Linux STILL needs patching @ kernel level in 2013, thru ALL distros 2.6-3.8 current:

http://www.zdnet.com/linux-kernel-exploit-gets-patched-7000011844/ [zdnet.com]

(Face facts, that THAT line of "b.s." of "Linux = Secure & Windows != Secure" just DOESN'T HOLD ANY WATER - the core of Linux STILL gets patched vs. vulnerabilities, just like Windows NT-based OS, & they ARE RELATIVELY THE SAME AGE too! Thus, proving (especially via ANDROID) that "the most used = most attacked"...)


Plenty of the "Fortune 100-500" run Windows Servers 24x7 non-stop in "Fabled '5-9's" uptime too!

(Would you like a listing of some of them? Just ask - & "ye shall receive"...)

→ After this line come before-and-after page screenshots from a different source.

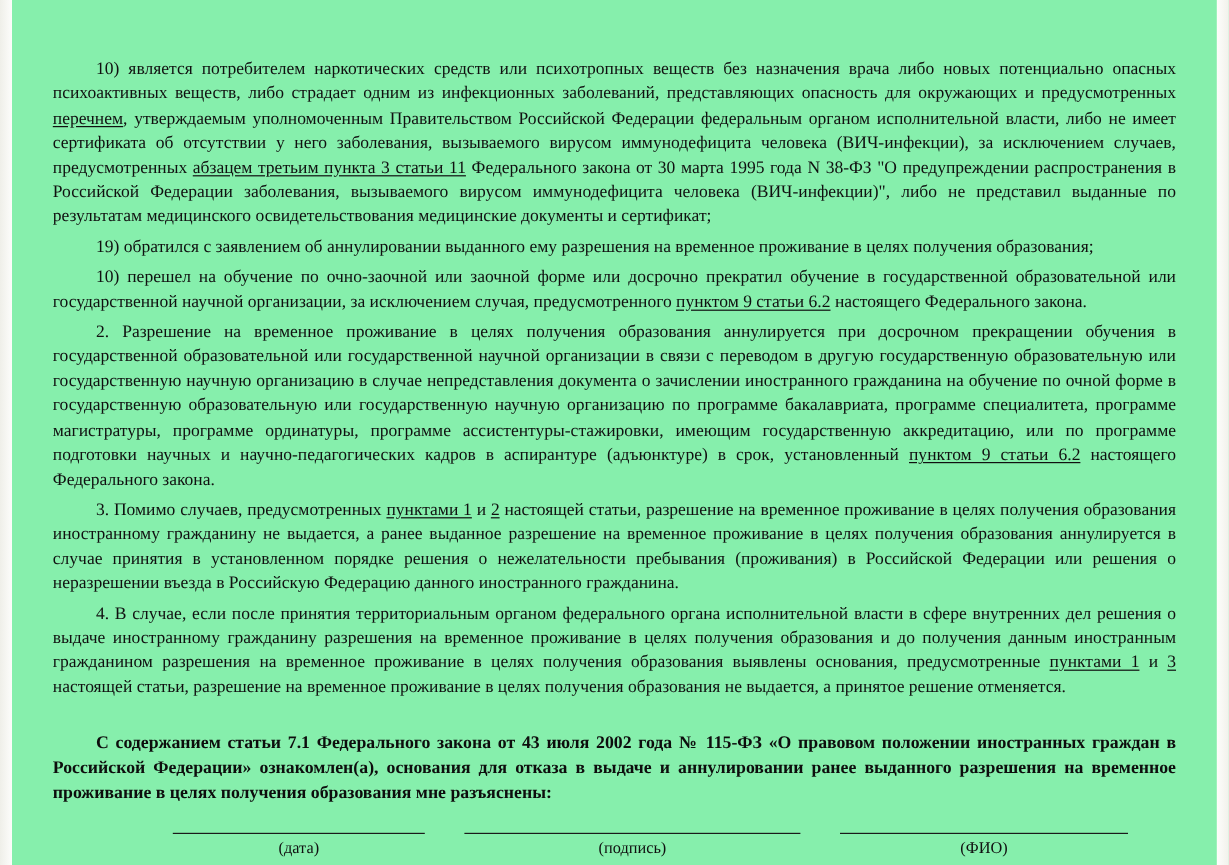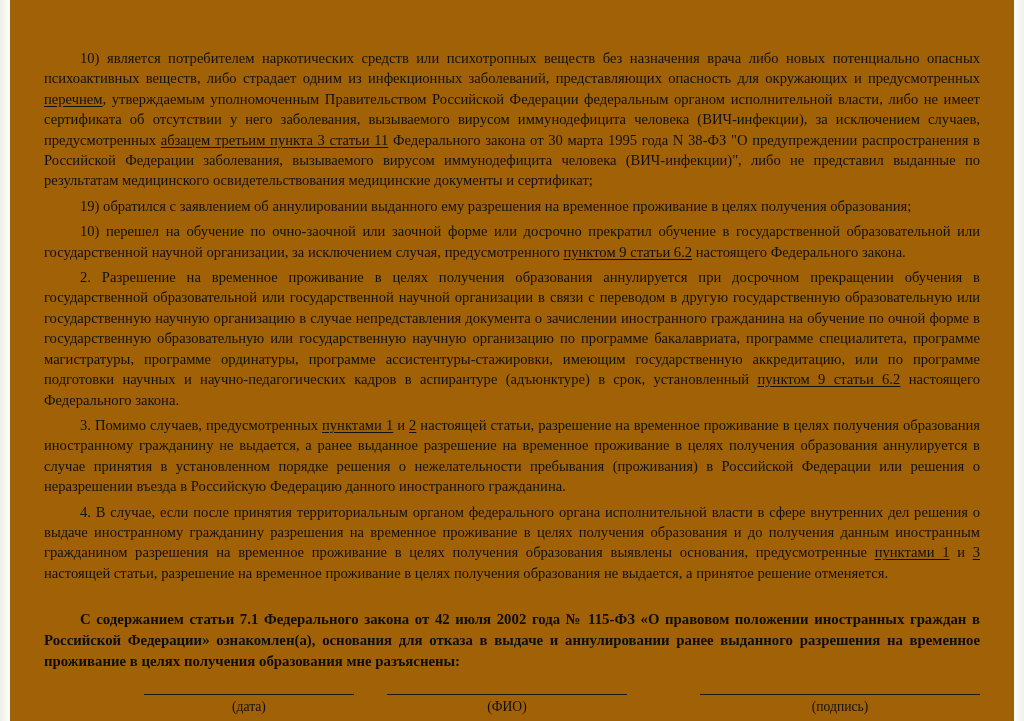"10) является потребителем наркотических" .page { background: #a16207 -> #86efac }
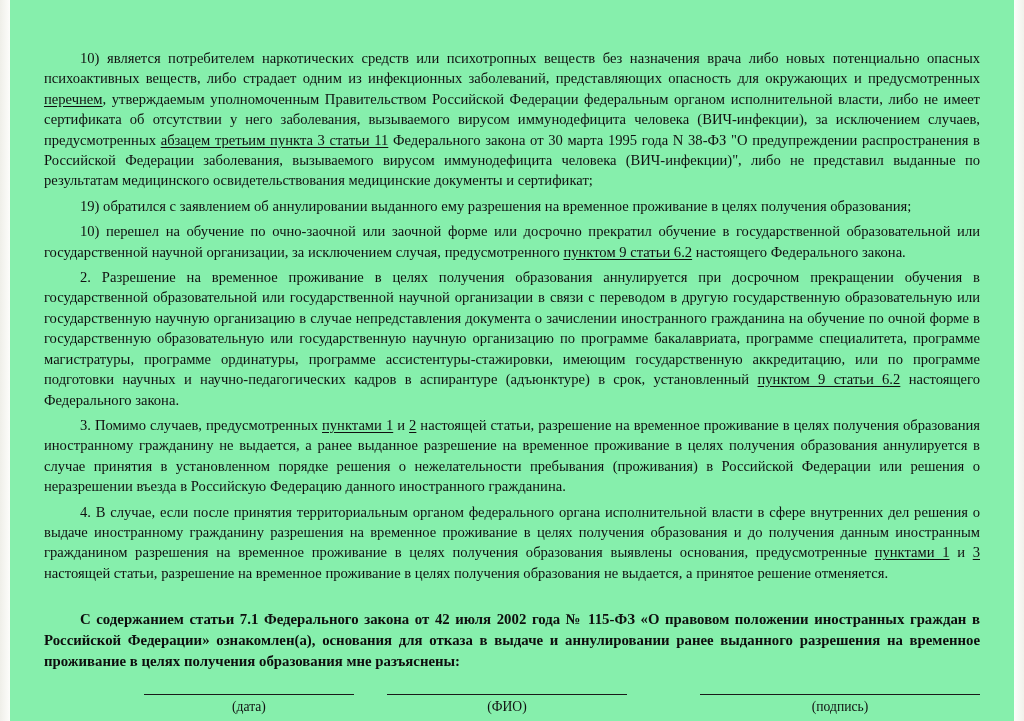"С содержанием статьи 7.1 Федерального" div.ack { text: 42 -> 43 }
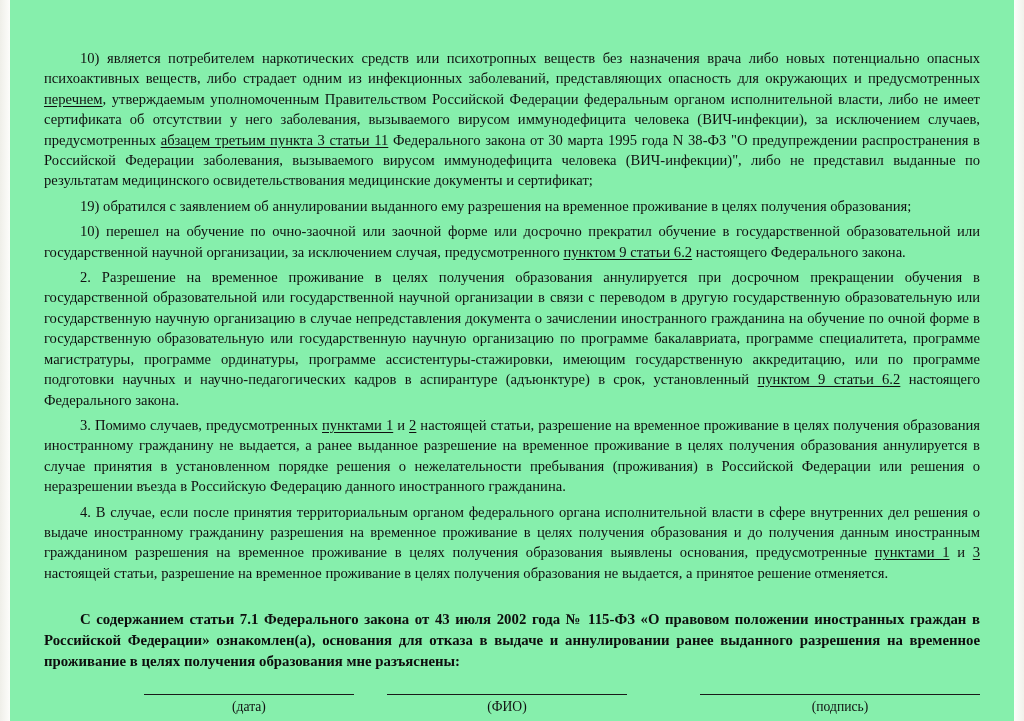"(ФИО)" div.sig-cell { order: before "(подпись)" -> after "(подпись)" }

P.S.=> Linux Security Blunders DOMINATE in 2011-2012, despite all /. "FUD" for years saying "Linux = SECURE" (what "b.s."/FUD that's turning out to be, especially on ANDROID where it can't hide by "security-by-obscurity" anymore & is in the hands of non-tech users galore - & EXPLOITS ARE EXPLODING ON ANDROID, nearly daily)

... apk

That profile pic is awesome. (1)

cshark (673578) | about a year ago | (#43171329)

Really cool stuff. Wish I would have thought of it. Superimposing code on top of a picture of himself. Great stuff. Screams uber hacker. I don't even need to read the article to know that anyone with mad photoshop skills like that must know what he's doing.

Re:That profile pic is awesome. (0)

Anonymous Coward | about a year ago | (#43173781)

What does the picture have to do with anything? I didn't even notice it, I was too busy reading the contents.

DERP (1)

SpaceManFlip (2720507) | about a year ago | (#43172121)

They should just own up to the failure, and post an interim placeholder webpage with about a 50-point font print of the word "DERP"

we live in interesting times (2)

8086 (705094) | about a year ago | (#43172289)

Apart from the great irony of this incident, it is also a sign of things to come in cyber security and the computer industry in general. It seems we're at a point of time when you don't have to be stupid and/or high-visibility in order to get hacked, most contemporary software is ill-equipped to deal with the rising security threat, and even security service providers cannot be fully trusted. Hopefully this translates to more employment for us geeks and opportunities to build all the security features and plug up all the holes like we always wanted to but couldn't spare the time for.

Suspicious Activity? (0)

Anonymous Coward | about a year ago | (#43172341)

" a NIST firewall detected suspicious activity"

Most likely, that means they only managed to detect the malware when it did something naive, like try to contact a known botnet host or run a port scan on the internal network . That's rather disturbing, because it suggests the attackers were looking for the low hanging fruit and didn't care if they were discovered. A serious attacker targeting them specifically would take care to avoid doing anything like that. What's out there on all of our networks that we haven't found because it's too smart to trigger a simple IPS/IDS alert?

I'd like to know if they had anything like AIDE or Tripwire in place, and if so, why it failed.